The biggest story, in both literal and figurative terms, surrounding the Pelicans this season has been the somewhat bizarre absence of Zion Williamson. There's good reason for this, because Williamson is an unstoppable physical force whose weird talents the Pelicans have built their team to support as best they can, and because he's missed the entire season with some sort of mysterious foot injury, which is the most troubling issue that someone with Williamson's startlingly dense physique can have. In his absence, the Pelicans started 1-12 and looked dead in the water. Most teams in that situation would curl up and die, chalk the season up as a lost one, and set their sights on the lottery. Again, there's a reason for this—after all, their superstar was hurt, and so give or take some potential developmental improvement through on-the-job training in various forgettable losses, the lottery seemed to be the next interesting thing headed the team's way. But Willie Green refused to bail on the season, and the Pelicans turned things around. Green empowered Ingram to be the team's leader, and his early-season trust in the team's three rookies paid off once they started getting up to speed. Their horrid start gave way to a productive December, in which they beat the Bucks and Mavericks and went 8-5. That trade deadline deal for McCollum gave them another elite scorer, one whose defensive weaknesses could be comfortably accommodated within one of the best post-all star break defenses in the NBA and who cost the team very little in present talent. New Orleans even finished above the Lakers, the team whose pick they owned.

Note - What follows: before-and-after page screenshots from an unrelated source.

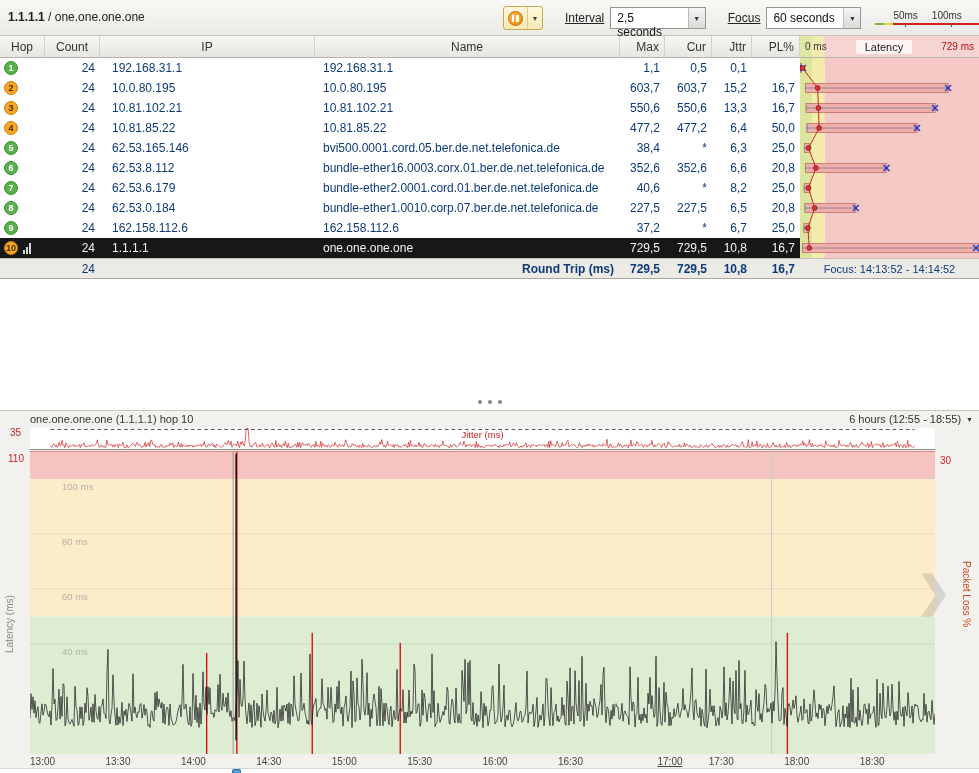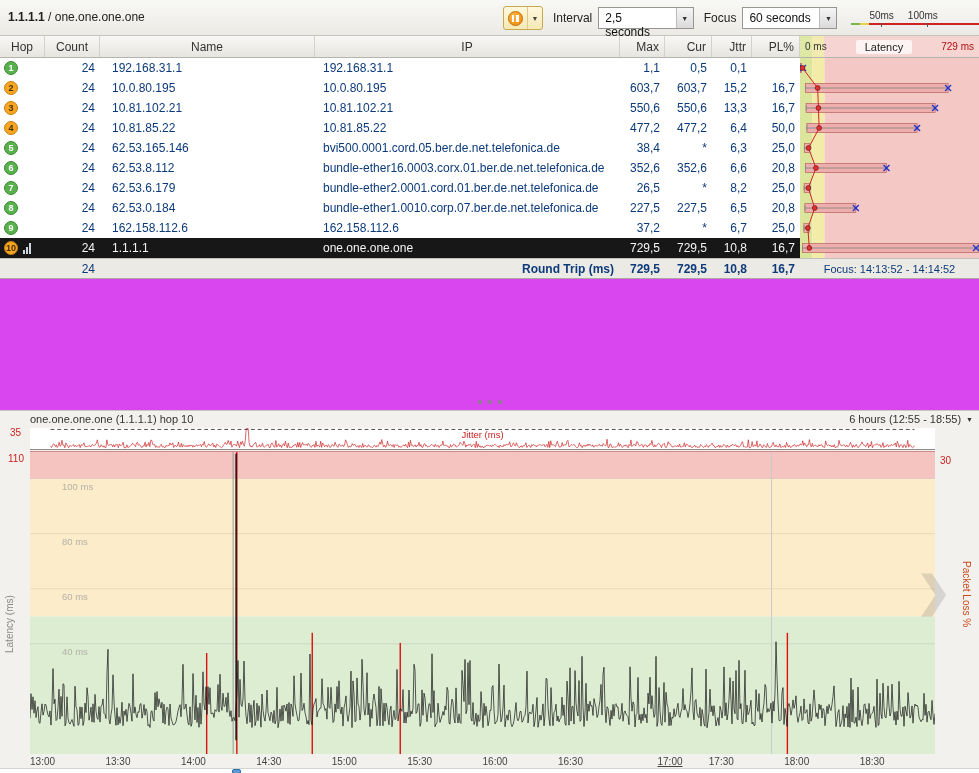--- a/index.html
+++ b/index.html
@@ -5,7 +5,7 @@
   *{margin:0;padding:0;box-sizing:border-box;}
   html,body{width:979px;height:773px;}
   body{font-family:"Liberation Sans",sans-serif;background:#d9d7d3;}
-  #app{position:relative;width:979px;height:773px;background:#d946ef;overflow:hidden;}
+  #app{position:relative;width:979px;height:773px;background:#ffffff;overflow:hidden;}
 
   
   .toolbar{position:absolute;top:0;left:0;width:979px;height:36px;

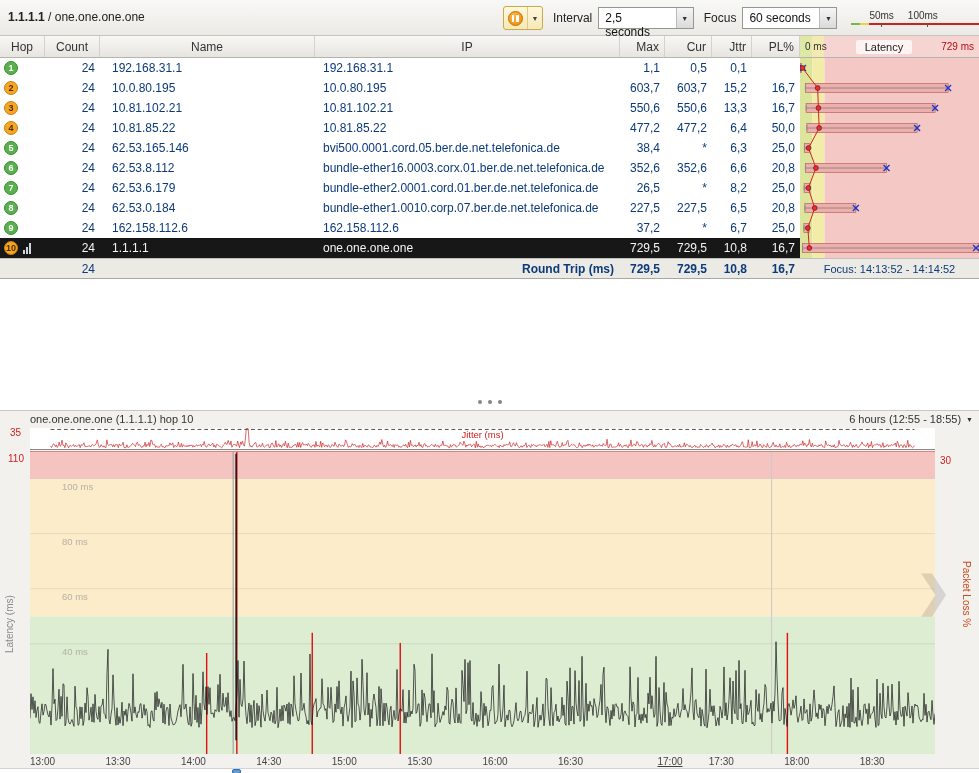--- a/index.html
+++ b/index.html
@@ -19,7 +19,7 @@
     border:1px solid #c06c00;display:flex;align-items:center;justify-content:center;gap:2px;}
   .pcirc i{display:block;width:2.5px;height:7px;background:#fff;}
   .pausebtn .parrow{width:14px;display:flex;align-items:center;justify-content:center;font-size:7px;color:#444;}
-  .ctl-label{font-size:12px;color:#222;margin-left:4px;}
+  .ctl-label{font-size:12px;color:#222;margin-left:16px;text-decoration:underline;}
   .sel{height:22px;border:1px solid #979590;background:#fff;display:flex;align-items:stretch;font-size:12px;color:#111;}
   .sel .txt{padding:3px 6px 0 6px;min-width:76px;}
   .sel .arr{width:17px;border-left:1px solid #bbb;background:linear-gradient(#f5f5f5,#dadada);

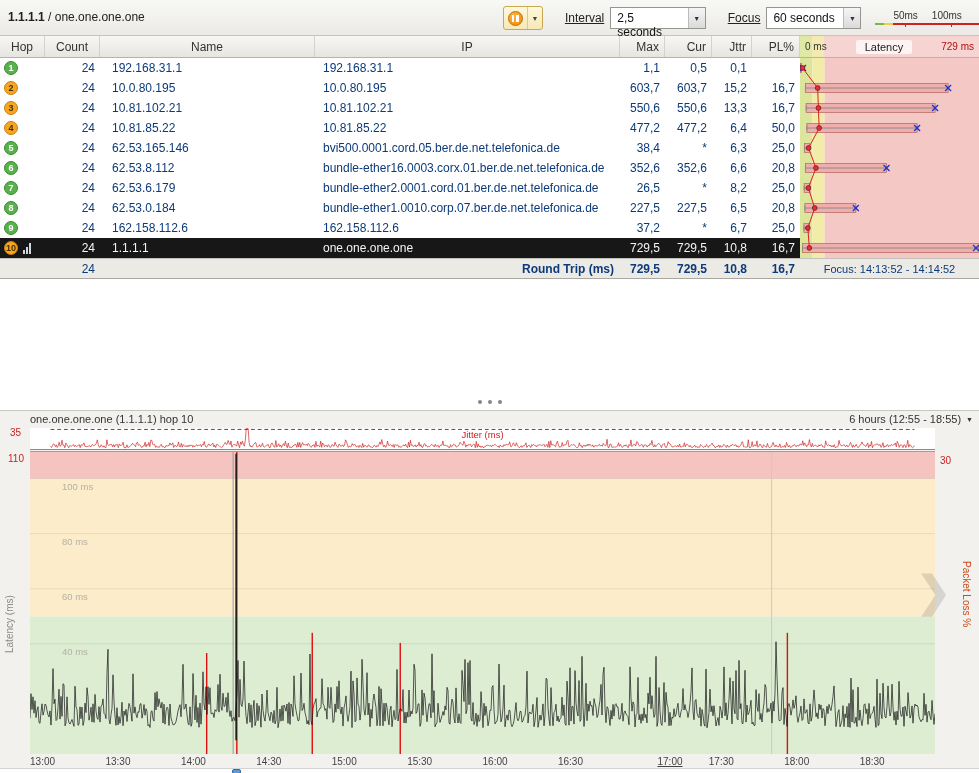--- a/index.html
+++ b/index.html
@@ -145,8 +145,8 @@
   <div class="thead">
     <div>Hop</div>
     <div>Count</div>
+    <div>IP</div>
     <div>Name</div>
-    <div>IP</div>
     <div class="numh">Max</div>
     <div class="numh">Cur</div>
     <div class="numh">Jttr</div>

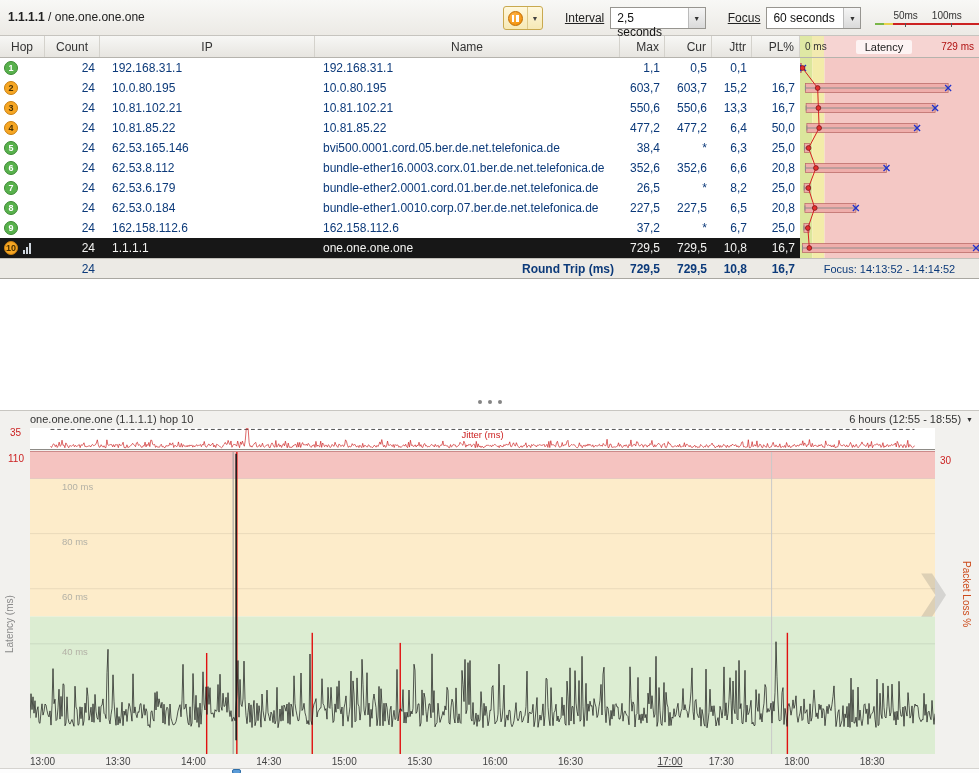--- a/index.html
+++ b/index.html
@@ -244,7 +244,7 @@
         <div class="c num">24</div>
         <div class="c ipc">62.53.6.179</div>
         <div class="c namec">bundle-ether2.0001.cord.01.ber.de.net.telefonica.de</div>
-        <div class="c num">26,5</div>
+        <div class="c num">40,6</div>
         <div class="c num">*</div>
         <div class="c num">8,2</div>
         <div class="c num">25,0</div>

Still, Phoenix was supposed to roll them in this series, and might still roll them, and probably would have rolled them last night had Devin Booker not hurt his hamstring. Booker was dominant in the first half, scoring 31 and dapping up a baby. By the time Booker had to leave the game halfway through the third quarter, though, the Pelicans already had the lead, less because Ingram was hitting outrageous shots and more because they were playing Willie Green ball. The Pelicans have been taking every opportunity to hit the fast break, a task made easier by Jaxson Hayes's violent athletic presence down low. Green played his three rookies—Herb Jones, Jose Alvarado, and Trey Murphy—a combined 78 minutes last night, with Jones and Alvarado closing the game out. That's a tremendous amount of trust to put in a trio of first-timers, yet their energy enabled the Pelicans' insistent style. Alvarado would get the ball in the backcourt and sprint at his hoop, often forcing transition mismatches in the process.

Booker will miss both games in New Orleans, and even though the Suns are still the more talented team, they have to know that they cannot take this challenge lightly. The Pelicans are playing with a little bit of magic. Every few years, there's a playoff series where everything just clicks for an unexpected team, and few teams in the postseason better fit that bill than New Orleans. Disregarded from the season's first moments because of Zion's issues with bipedal locomotion, the Pelicans suddenly look like a club on the rise. They're loaded with both legit veterans and young players, and play a fun style; they are good, and it's easy to see how they might be better given that Ingram and Williamson are both no-shit stars (when healthy, of course). They play in a cool city, they don't fear anyone, and they are coached by a first-time head coach who clearly has the trust of his players and a brain for basketball, and who has already demonstrated the ability to guide a team through the hardest of times. The Pelicans are only here because they beat the Spurs at home and then the Clippers in L.A., a comeback win fueled in part by Green sending them at maximum speed towards their opponents. Who wouldn't want to root for or play for a guy like this?